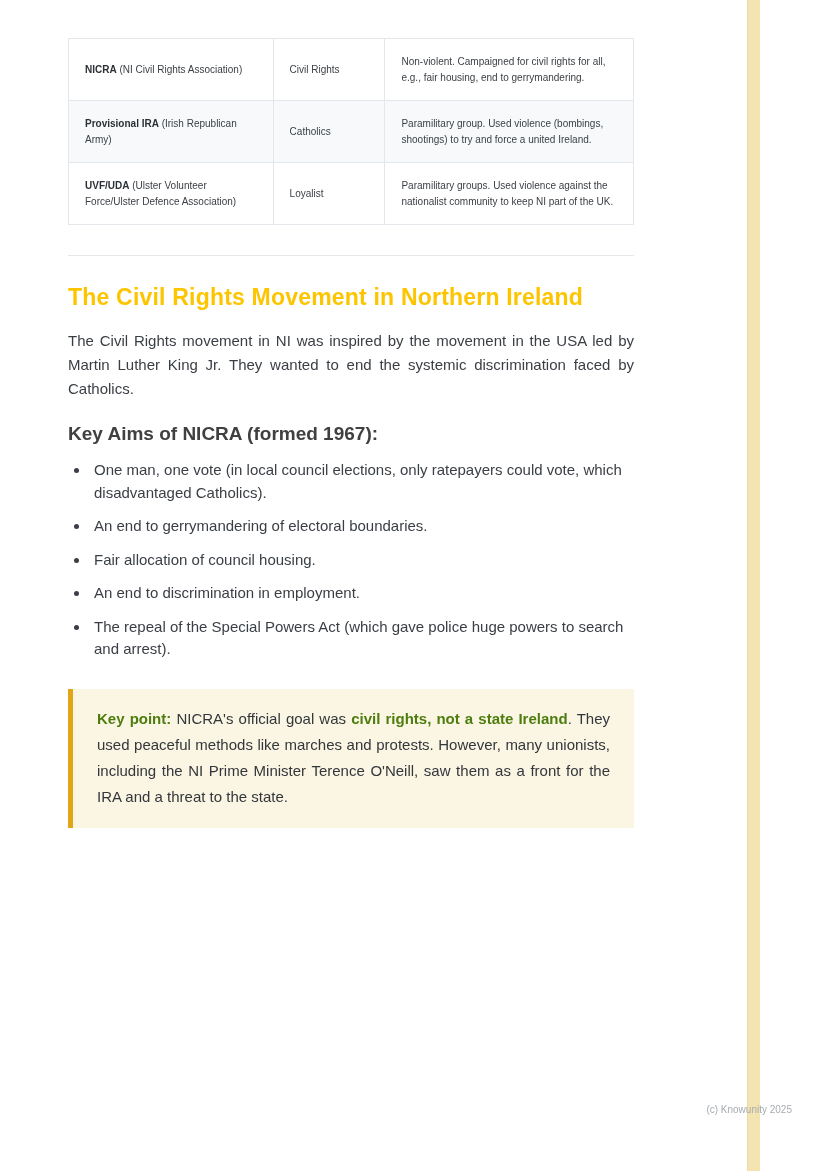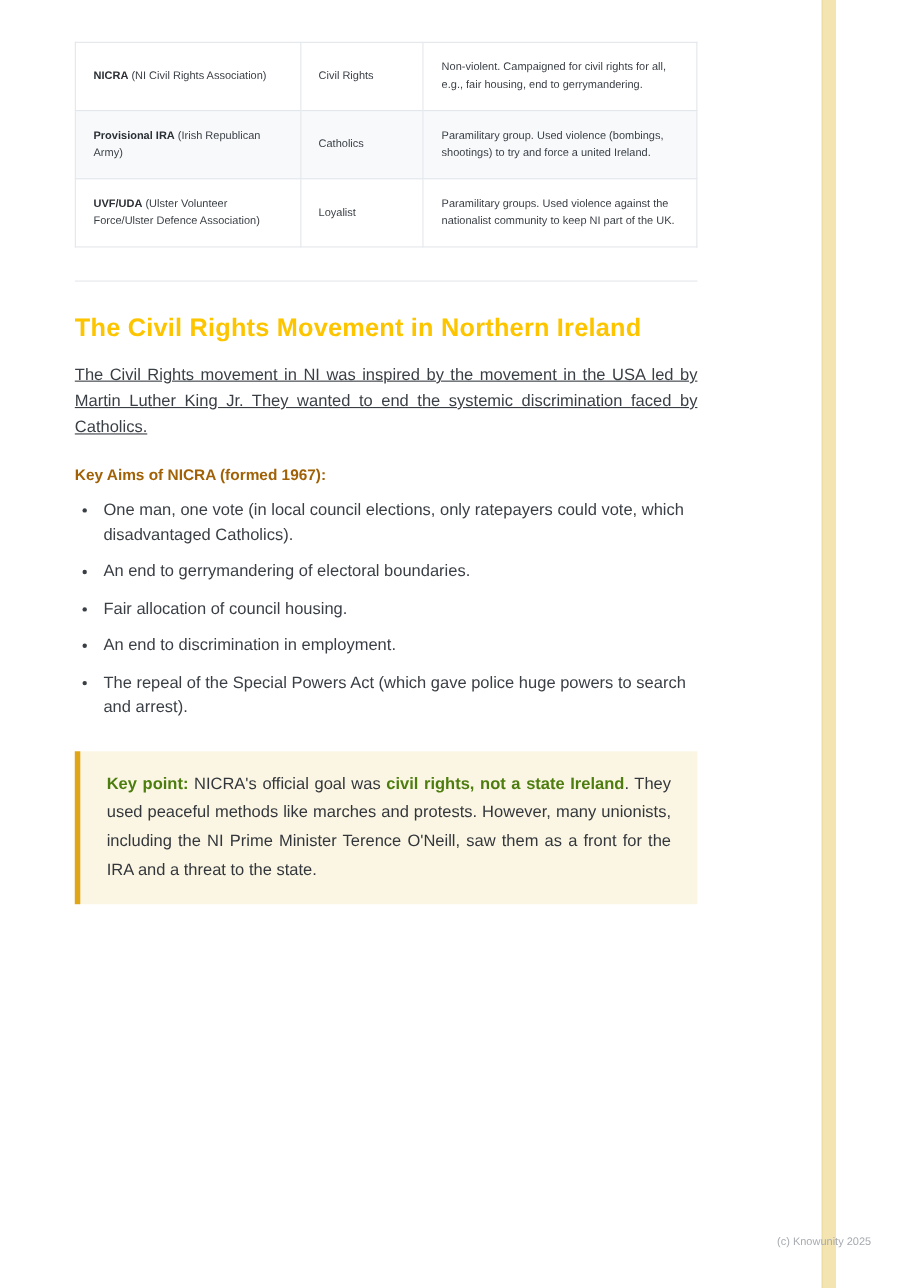--- a/index.html
+++ b/index.html
@@ -49,7 +49,6 @@
     margin:0 0 18px 0;
     font-size:15px;line-height:1.6;
     text-align:justify;
-    text-decoration:underline;
   }
   p.sub-heading{
     margin:22px 0 14px 0;

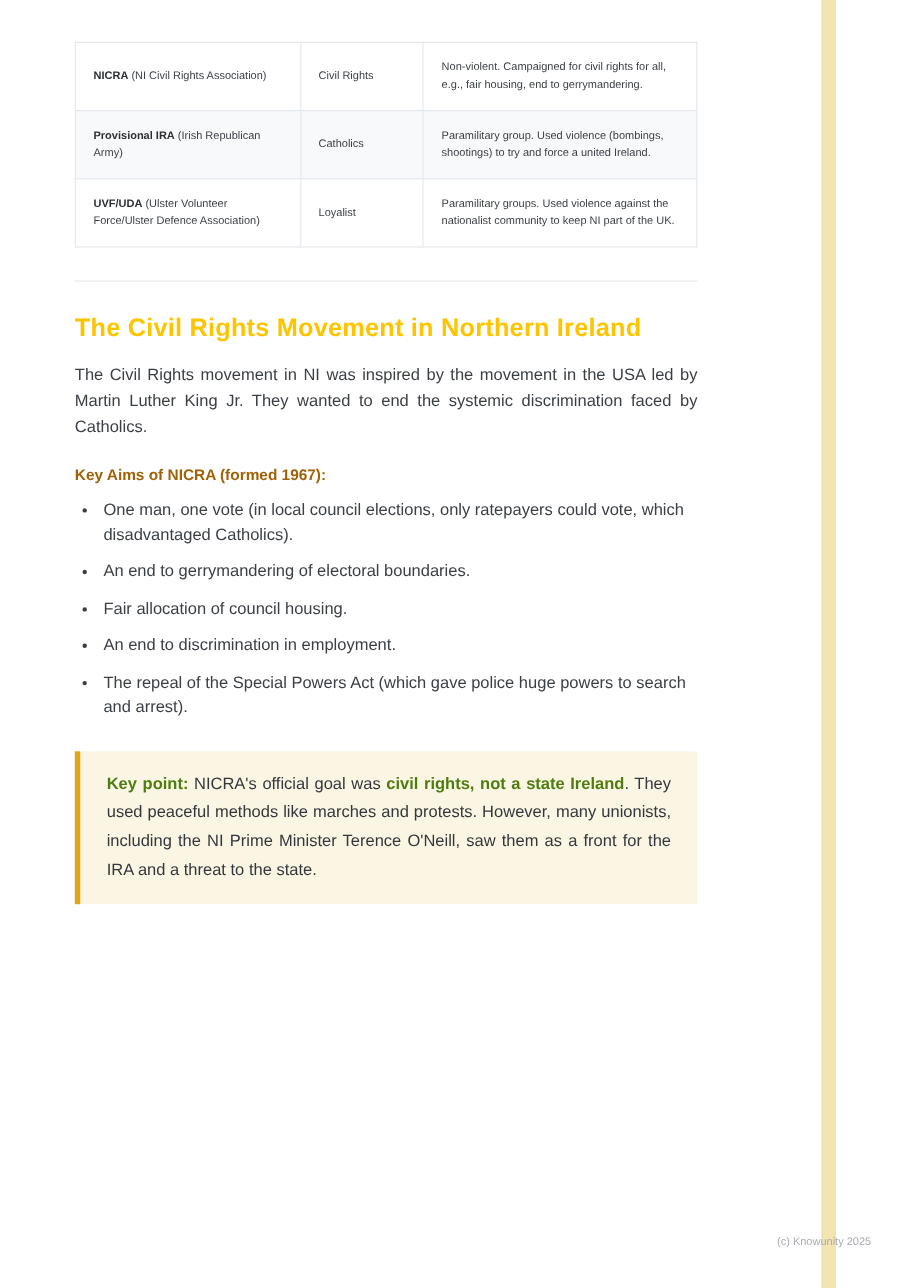--- a/index.html
+++ b/index.html
@@ -52,7 +52,7 @@
   }
   p.sub-heading{
     margin:22px 0 14px 0;
-    font-size:14px;font-weight:700;color:#a16207;
+    font-size:19px;font-weight:700;color:#404040;
   }
   ul.aims{
     margin:0 0 8px 0;padding-left:22px;

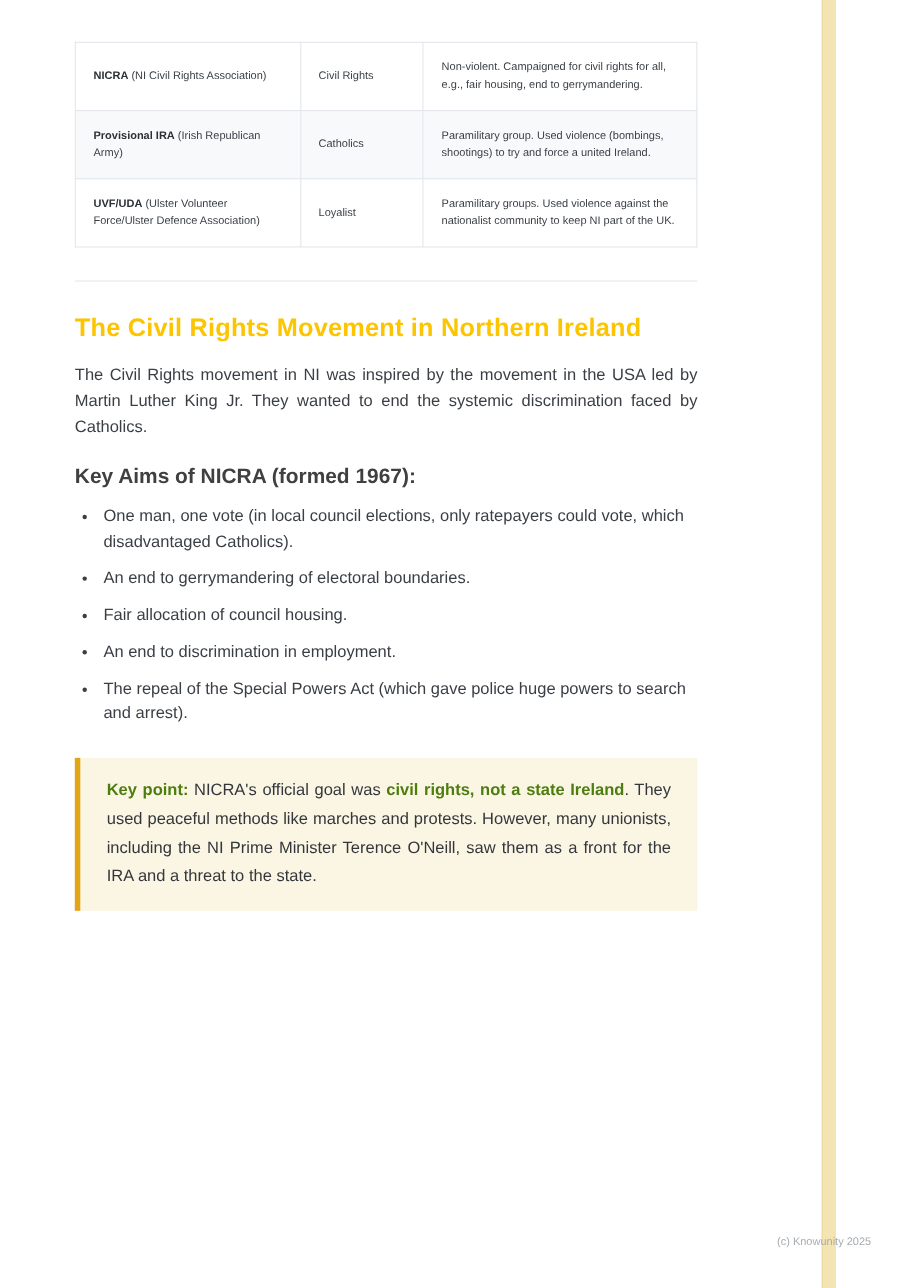--- a/index.html
+++ b/index.html
@@ -79,7 +79,7 @@
     border-left:1px solid #eadba2;
   }
   .watermark{
-    position:absolute;right:36px;bottom:36px;
+    position:absolute;right:36px;bottom:56px;
     font-size:10px;color:#a7abb0;
     z-index:2;
   }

:::

Problem: Leaving the pictures out, reproduce the entries above exactly.

Completed task:
--- a/index.html
+++ b/index.html
@@ -49,7 +49,6 @@
     margin:0 0 18px 0;
     font-size:15px;line-height:1.6;
     text-align:justify;
-    text-decoration:underline;
   }
   p.sub-heading{
     margin:22px 0 14px 0;

--- a/index.html
+++ b/index.html
@@ -52,7 +52,7 @@
   }
   p.sub-heading{
     margin:22px 0 14px 0;
-    font-size:14px;font-weight:700;color:#a16207;
+    font-size:19px;font-weight:700;color:#404040;
   }
   ul.aims{
     margin:0 0 8px 0;padding-left:22px;

--- a/index.html
+++ b/index.html
@@ -79,7 +79,7 @@
     border-left:1px solid #eadba2;
   }
   .watermark{
-    position:absolute;right:36px;bottom:36px;
+    position:absolute;right:36px;bottom:56px;
     font-size:10px;color:#a7abb0;
     z-index:2;
   }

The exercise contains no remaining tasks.